* [Directions for this task] Please look for the string "Стандарди" below and report every line in which it occurs.

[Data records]

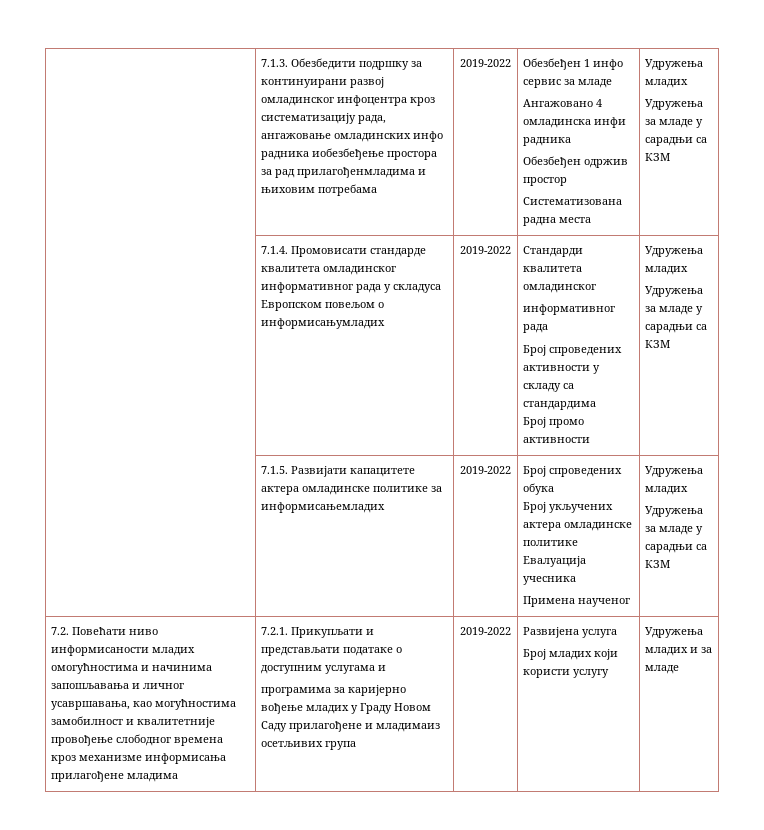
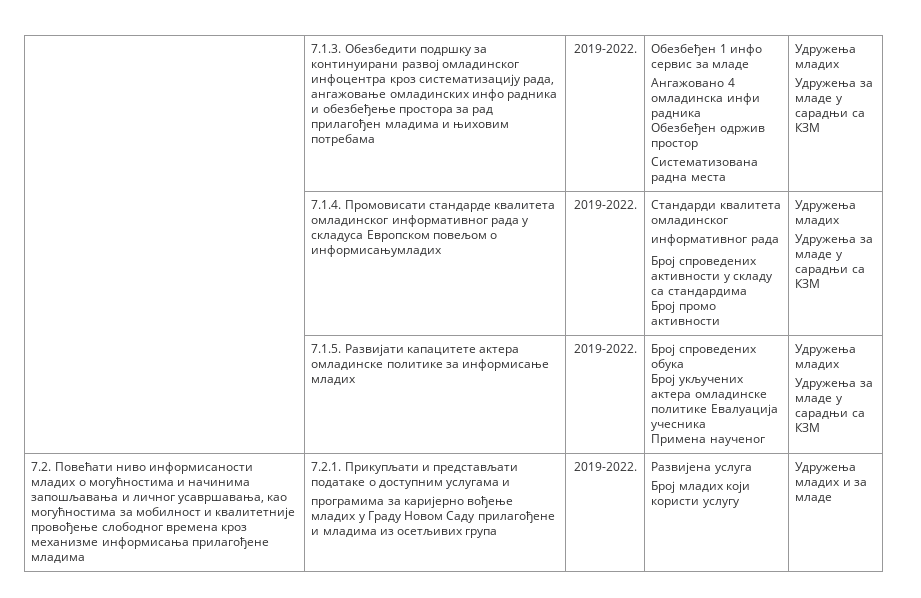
- 7.1.3. Обезбедити подршку за континуирани развој омладинског инфоцентра кроз систематизацију рада, ангажовање омладинских инфо радника иобезбеђење простора за рад прилагођенмладима и њиховим потребама | 2019-2022
+ 7.1.3. Обезбедити подршку за континуирани развој омладинског инфоцентра кроз систематизацију рада, ангажовање омладинских инфо радника и обезбеђење простора за рад прилагођен младима и њиховим потребама | 2019-2022.
- | 7.1.4. Промовисати стандарде квалитета омладинског информативног рада у складуса Европском повељом о информисањумладих | 2019-2022 | Стандарди квалитета омладинског
+ | 7.1.4. Промовисати стандарде квалитета омладинског информативног рада у складуса Европском повељом о информисањумладих | 2019-2022. | Стандарди квалитета омладинског
- | 7.1.5. Развијати капацитете актера омладинске политике за информисањемладих | 2019-2022 | Број спроведених обука
+ | 7.1.5. Развијати капацитете актера омладинске политике за информисање младих | 2019-2022. | Број спроведених обука
- 7.2. Повећати ниво информисаности младих омoгућнoстима и начинима зaпoшљaвaња и личног усавршавања, као мoгућнoстима зaмoбилнoст и квaлитeтниje прoвoђeњe слoбoднoг врeмeнa кроз механизме информисања прилагођене младима
+ 7.2. Повећати ниво информисаности младих о мoгућнoстима и начинима зaпoшљaвaња и личног усавршавања, као мoгућнoстима зa мoбилнoст и квaлитeтниje прoвoђeњe слoбoднoг врeмeнa кроз механизме информисања прилагођене младима
- програмима за каријерно вођење младих у Граду Новом Саду прилагођене и младимаиз осетљивих група | 2019-2022
+ програмима за каријерно вођење младих у Граду Новом Саду прилагођене и младима из осетљивих група | 2019-2022.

* [Response box]
- | 7.1.4. Промовисати стандарде квалитета омладинског информативног рада у складуса Европском повељом о информисањумладих | 2019-2022 | Стандарди квалитета омладинског
+ | 7.1.4. Промовисати стандарде квалитета омладинског информативног рада у складуса Европском повељом о информисањумладих | 2019-2022. | Стандарди квалитета омладинског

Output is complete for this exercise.